Leur principale action est d’empêcher les microorganismes de se reproduire en les privant de leur capacité à produire de l’énergie ou à utiliser les différents nutriments retrouvés dans les aliments. Parmi les agents de conservation antimicrobiens, on retrouve plusieurs composés acides ou leurs sels.
Certains agents de conservation empêchent le phénomène de brunissement rencontré principalement dans les fruits et les légumes. Les composés acides tels que l’acide citrique (retrouvé naturellement dans les agrumes) et l’acide tartrique (retrouvé naturellement dans les raisins) acidifient les produits alimentaires et ainsi ralentissent l’activité enzymatique empêchant la formation des pigments bruns responsables du changement de coloration; pour cette raison, on trempera les tranches de pommes fraîchement coupées dans le jus de citron.
Doit-on se méfier de ces agents de conservation ? Selon les informations disponibles sur la règlementation et les rôles de ces substances, leur utilisation prime largement les dangers que peut comporter leur ingestion, mais comme dans toute chose, la modération a bien meilleur goût.

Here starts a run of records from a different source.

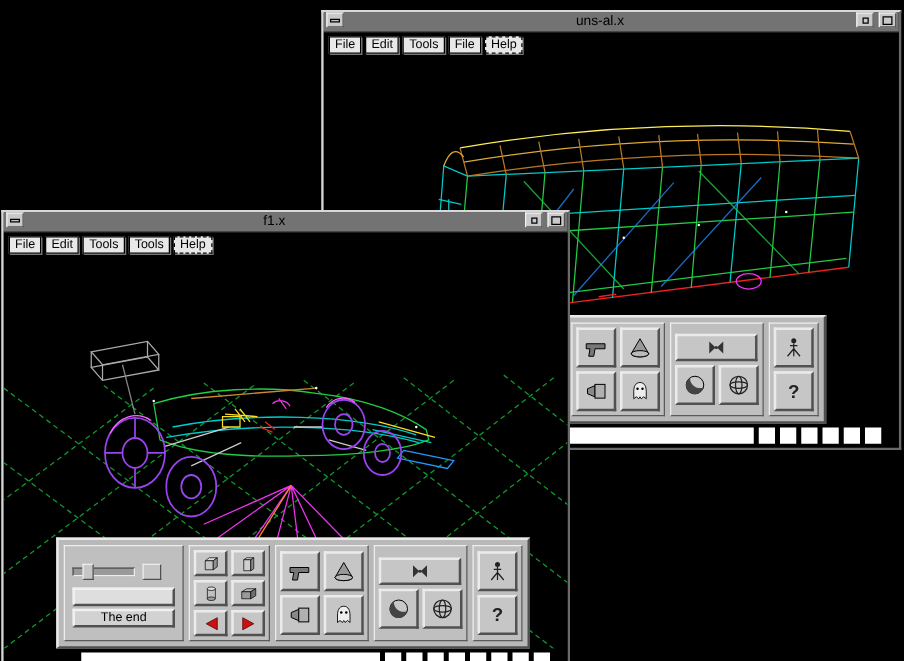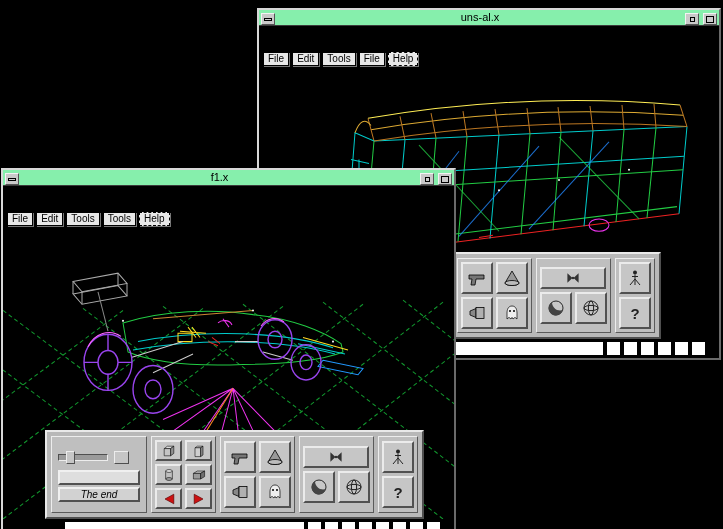"uns-al.x" .titlebar { align-items: flex-end -> flex-start; background: #86efac -> #737373 }
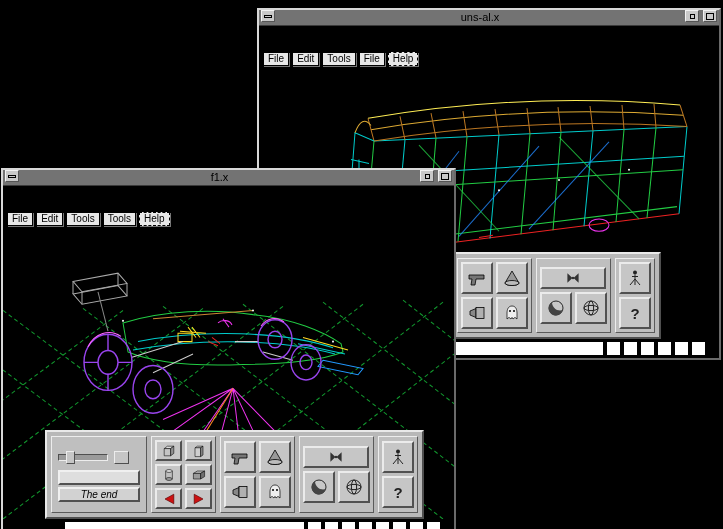"File" .menubar { margin-top: 23px -> none }
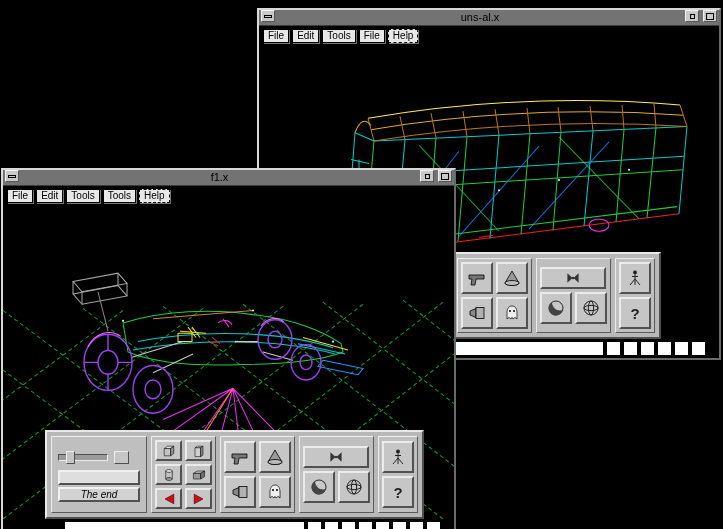"The end" .left-panel { font-style: italic -> none }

Il est possible de trouver la liste de ces additifs ainsi que les quantités permises selon leur utilisation sur le site de la législation du Gouvernement du Canada : http://laws-lois.justice.gc.ca dans la section « Liste des additifs autorisés ».
Les agents de conservation antimicrobiens les plus utilisés
L’acide sorbique et les sorbates sont utilisés pour contrer le développement des levures et moisissures, particulièrement dans les fromages et les produits à base de fromage, les produits de boulangerie et les produits à base de fruits (jus, confitures, gelées). Ces composés ont été isolés à l’origine à partir des baies du sorbier.
L’acide benzoïque et les benzoates
Ils sont employés surtout dans les produits à base de fruits, dans le chocolat ou les poissons dans lesquels ils empêchent la formation des composés chimiques responsables de l’odeur désagréable des produits de la mer. À l’état naturel, on retrouve une quantité non négligeable d’acide benzoïque dans la canneberge. Il est important de noter que certaines personnes peuvent être allergiques à ce composé.
L’acide propionique et les propionates sont utilisés pour contrer le développement des moisissures en empêchant la production d’énergie. Ils sont employés principalement dans les produits de boulangerie, dans les produits laitiers tels les fromages, aussi incorporé dans l’emballage du beurre et dans certains produits végétaux (sirops, tranches de pommes, cerises, pois, fèves de lima, confitures et gelées).
Les nitrites et les nitrates sont des agents de conservation très contestés puisqu’ils peuvent former des nitrosamines possiblement cancérigènes. Néanmoins, leur utilisation est très importante dans les produits de charcuterie salés comme le jambon et le bacon puisqu’ils préviennent la croissance de Clostridium botulinum qui sécrète la toxine du botulisme. Les nitrites sont également responsables de la coloration rosée de ces produits. Certains fabricants remplacent ces agents de conservation par différents produits végétaux comme le jus de céleri qui contient une quantité importante de nitrates et de nitrites à l’état naturel.
L’acide ascorbique (vitamine C) est très utilisé dans la fabrication des produits de la pomme (jus, tranches, purée) puisqu’en plus d’acidifier le produit, il est antioxydant, c’est-à-dire qu’il empêche l’oxygène de réagir et ainsi de détériorer le produit.
Finalement, des substances comme les tocophérols (vitamine E), le BHA et le BHT sont utilisés pour empêcher la décomposition de certaines huiles comme l’huile de maïs ou l’huile de canola qui peuvent produire des radicaux libres responsables des goûts et des odeurs désagréables retrouvés dans les huiles oxydées (décomposées par l’air).